» **TASK**
Select the lines of the records containing the word "setting" and list them.

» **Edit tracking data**
------------------------
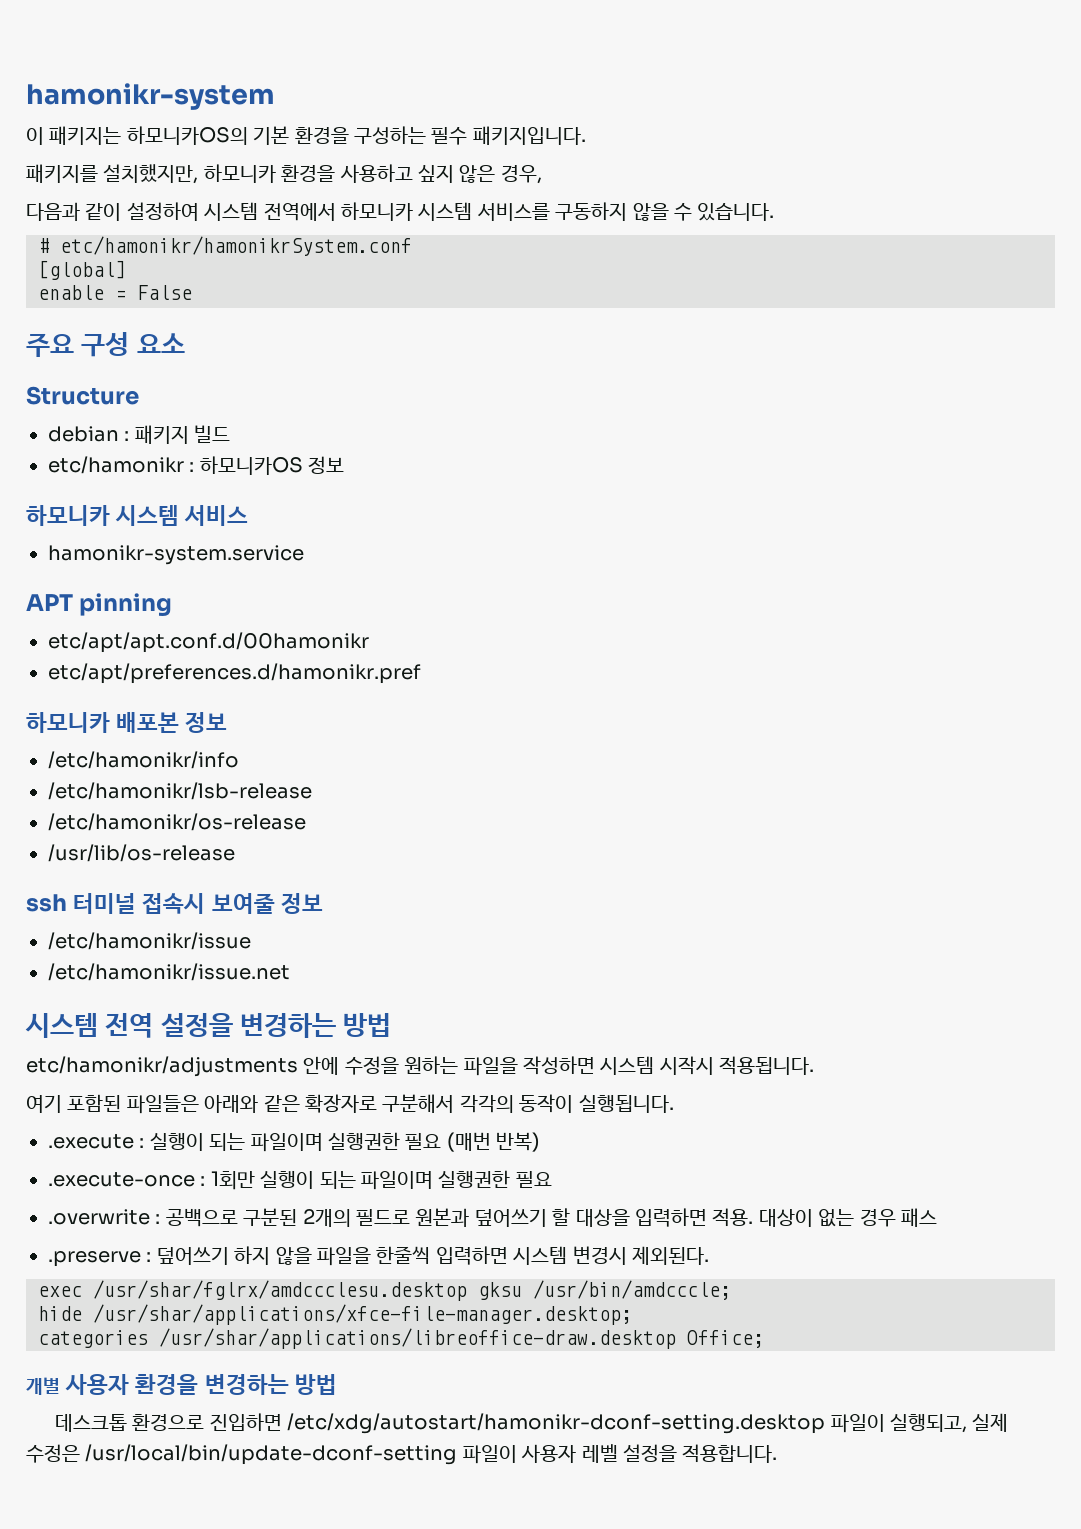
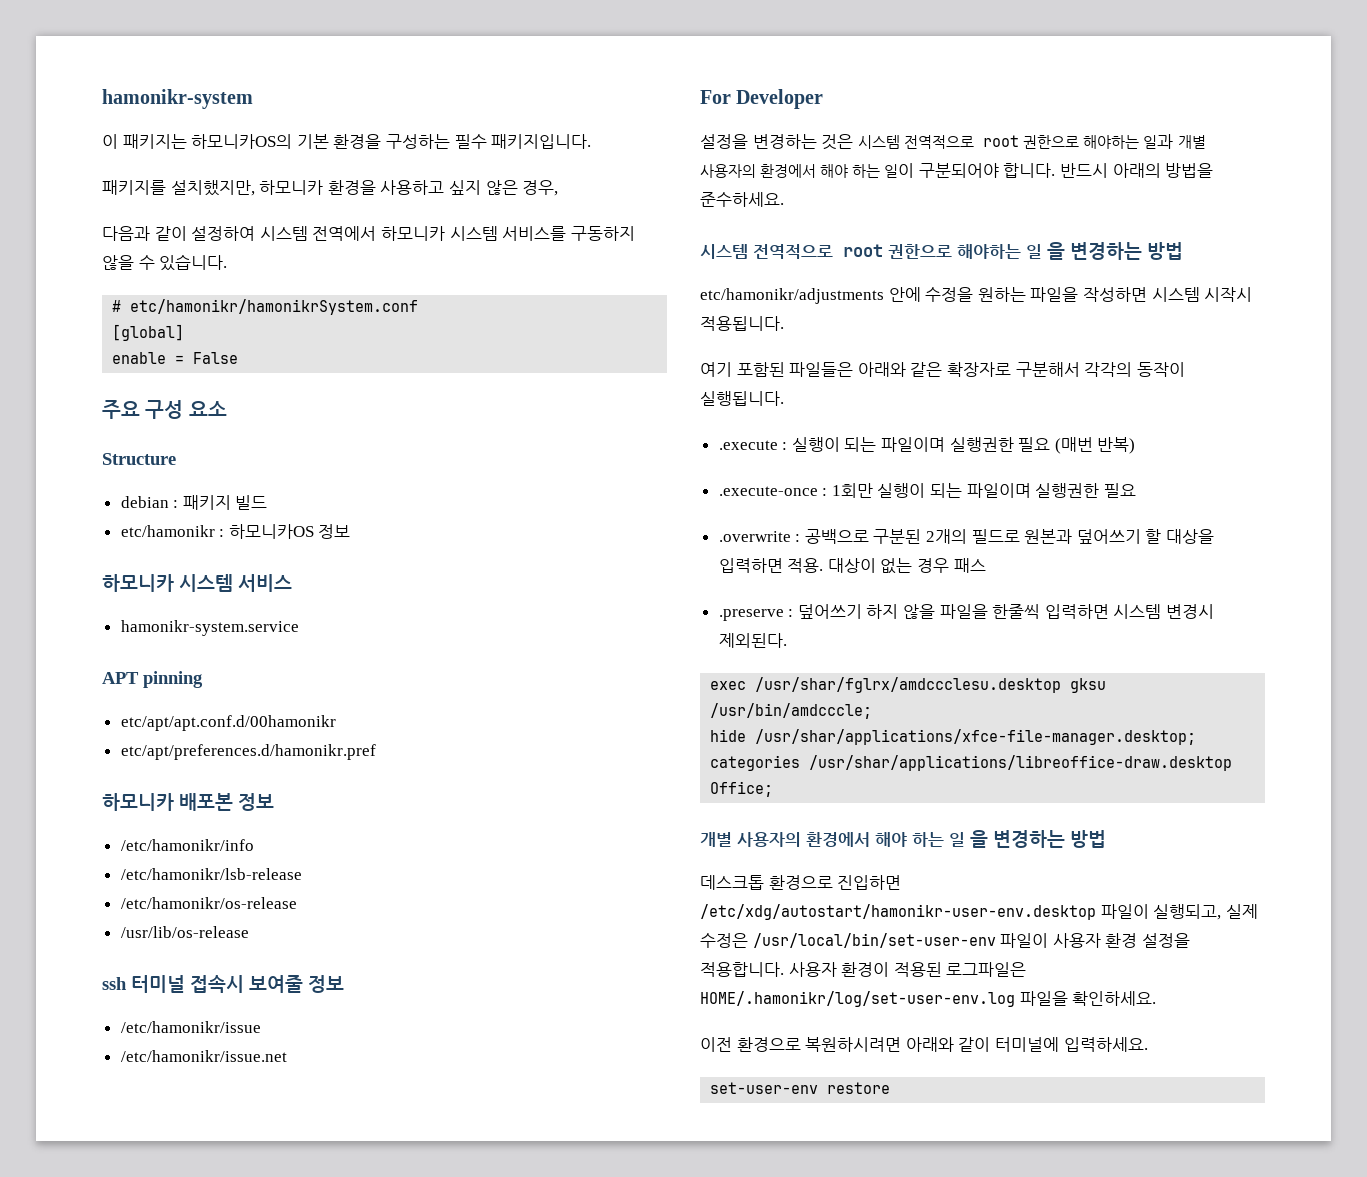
[25,1013,233,1038] 시스템 전역 설정을 -> [700,89,824,109] [700,134,1206,150] [700,163,1214,178] [700,192,784,207] [700,242,1065,260] For Developer // 설정을 변경하는 것은 시스템 전역적으로 root 권한으로 해야하는 일과 개별 사용자의 환경에서 해야 하는 일이 구분되어야 합니다. 반드시 아래의 방법을 준수하세요. // 시스템 전역적으로 root 권한으로 해야하는 일 을
[65,1374,199,1395] 사용자 환경을 -> [737,830,988,848] 사용자의 환경에서 해야 하는 일 을
[287,1413,826,1434] /etc/xdg/autostart/hamonikr-dconf-setting.desktop -> [700,904,1096,920] /etc/xdg/autostart/hamonikr-user-env.desktop
[85,1444,458,1465] /usr/local/bin/update-dconf-setting -> [752,933,996,948] /usr/local/bin/set-user-env
[581,1444,618,1463] 레벨 -> [1105,933,1138,948] 환경
(778, 1453) none -> [788,962,1027,977] [700,991,1157,1007] [700,1037,1148,1052] [710,1082,891,1094] 사용자 환경이 적용된 로그파일은 HOME/.hamonikr/log/set-user-env.log 파일을 확인하세요. // 이전 환경으로 복원하시려면 아래와 같이 터미널에 입력하세요. // set-user-env restore

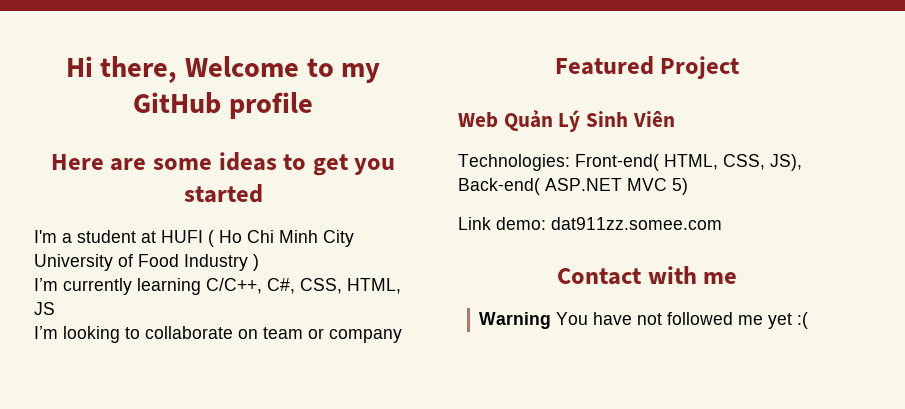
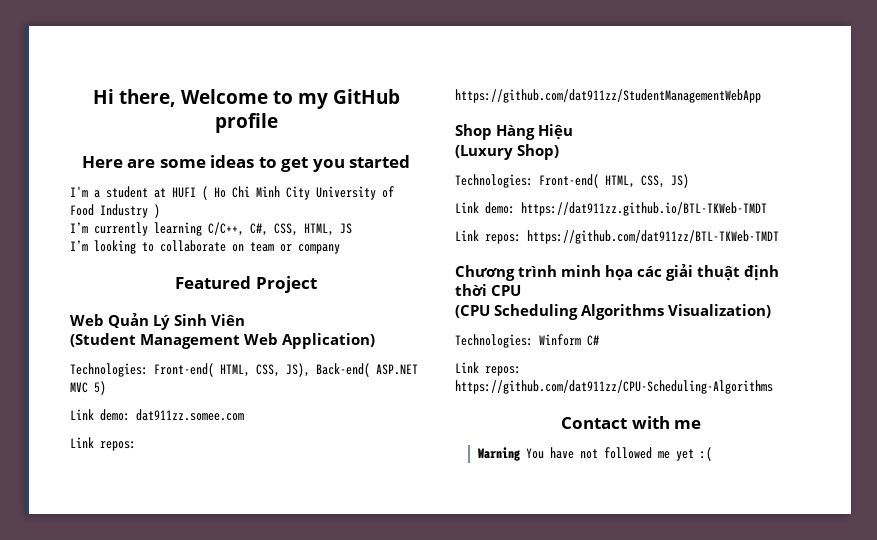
(675, 119) none -> [70,333,376,349] // (Student Management Web Application)
(722, 223) none -> [70,437,136,451] [455,89,761,103] [455,124,574,140] [455,144,560,160] [455,174,689,188] [455,202,767,216] [455,230,779,244] [455,264,780,281] [455,284,522,296] [455,304,772,320] [455,334,599,348] [455,362,521,376] [455,380,773,394] // Link repos: https://github.com/dat911zz/StudentManagementWebApp // Shop Hàng Hiệu // (Luxury Shop) // Technologies: Front-end( HTML, CSS, JS) // Link demo: https://dat911zz.github.io/BTL-TKWeb-TMDT // Link repos: https://github.com/dat911zz/BTL-TKWeb-TMDT // Chương trình minh họa các giải thuật định thời CPU // (CPU Scheduling Algorithms Visualization) // Technologies: Winform C# // Link repos: https://github.com/dat911zz/CPU-Scheduling-Algorithms

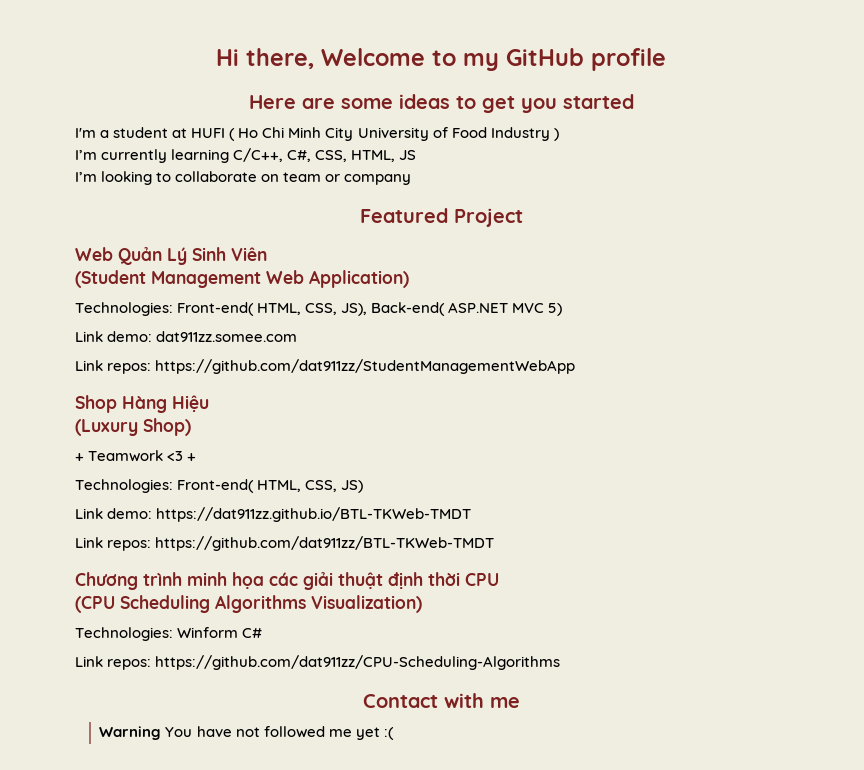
(560, 152) none -> [75,450,197,462] // + Teamwork <3 +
------------------------
» **RESULT OF THIS EXERCISE**
[287,1413,826,1434] /etc/xdg/autostart/hamonikr-dconf-setting.desktop -> [700,904,1096,920] /etc/xdg/autostart/hamonikr-user-env.desktop
[85,1444,458,1465] /usr/local/bin/update-dconf-setting -> [752,933,996,948] /usr/local/bin/set-user-env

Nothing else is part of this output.